[TASK PROMPT] Reproduce, exactly as they appear, the line containing "Drive Video Picker" and every line after it, ending with the last line of the records.
[Start of Attachment]
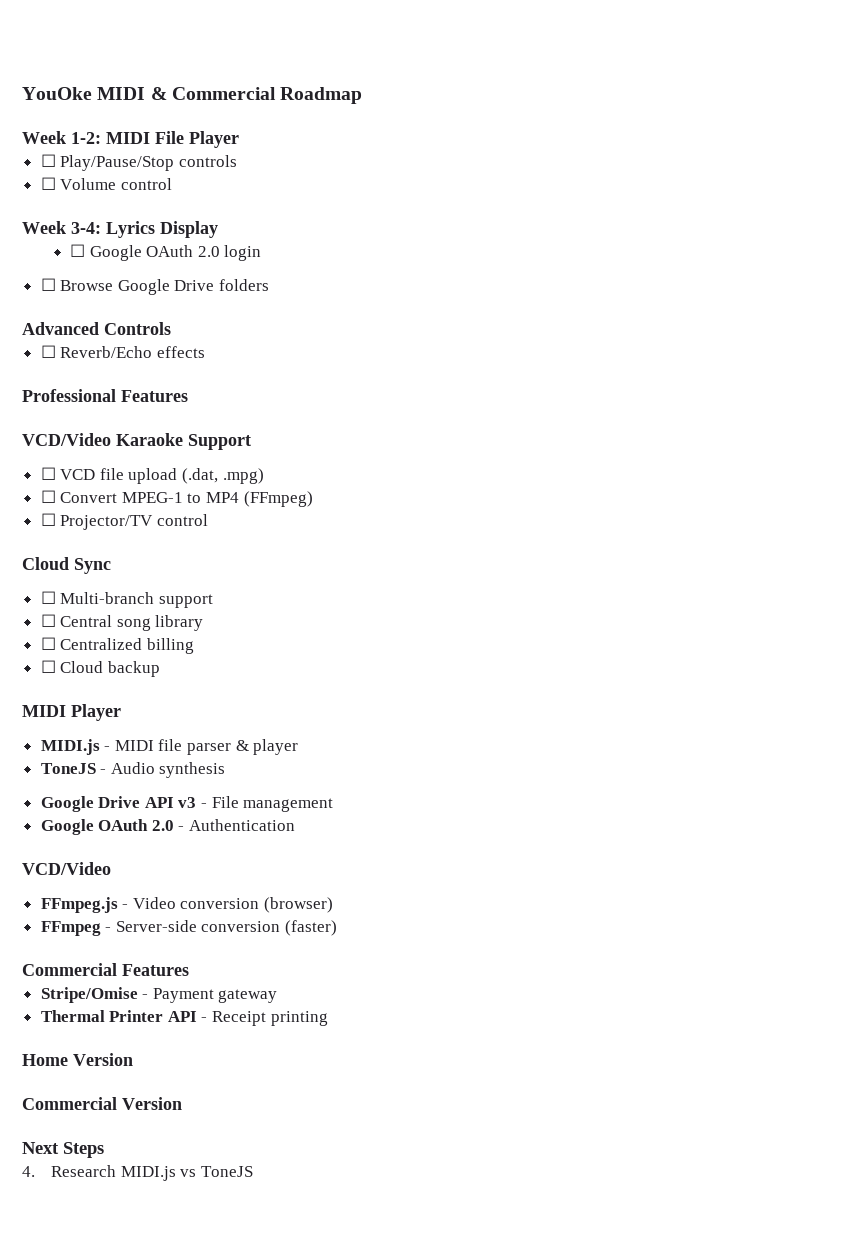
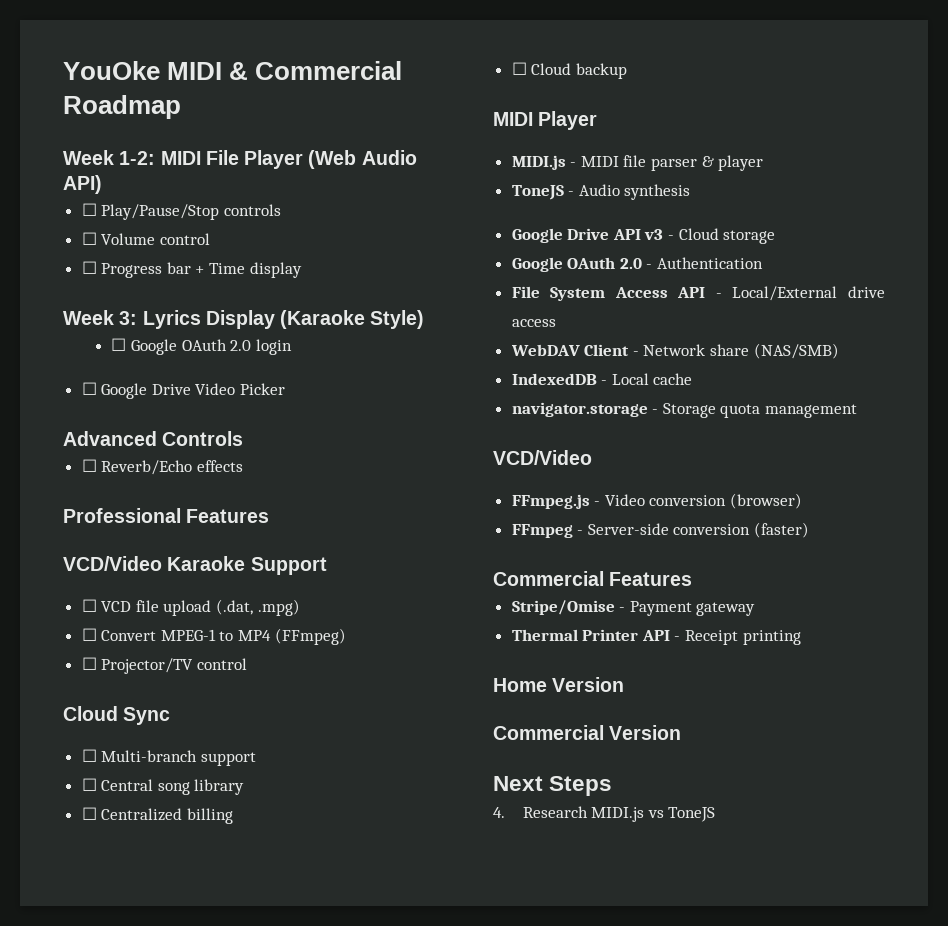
- Week 1-2: MIDI File Player
+ Week 1-2: MIDI File Player (Web Audio API)
- Week 3-4: Lyrics Display
+ ☐ Progress bar + Time display
+ Week 3: Lyrics Display (Karaoke Style)
- ☐ Browse Google Drive folders
+ ☐ Google Drive Video Picker
- Google Drive API v3 - File management
+ Google Drive API v3 - Cloud storage
+ File System Access API - Local/External drive access
+ WebDAV Client - Network share (NAS/SMB)
+ IndexedDB - Local cache
+ navigator.storage - Storage quota management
[End of Attachment]
[RESULT OF THIS TASK]
+ ☐ Google Drive Video Picker
- Google Drive API v3 - File management
+ Google Drive API v3 - Cloud storage
+ File System Access API - Local/External drive access
+ WebDAV Client - Network share (NAS/SMB)
+ IndexedDB - Local cache
+ navigator.storage - Storage quota management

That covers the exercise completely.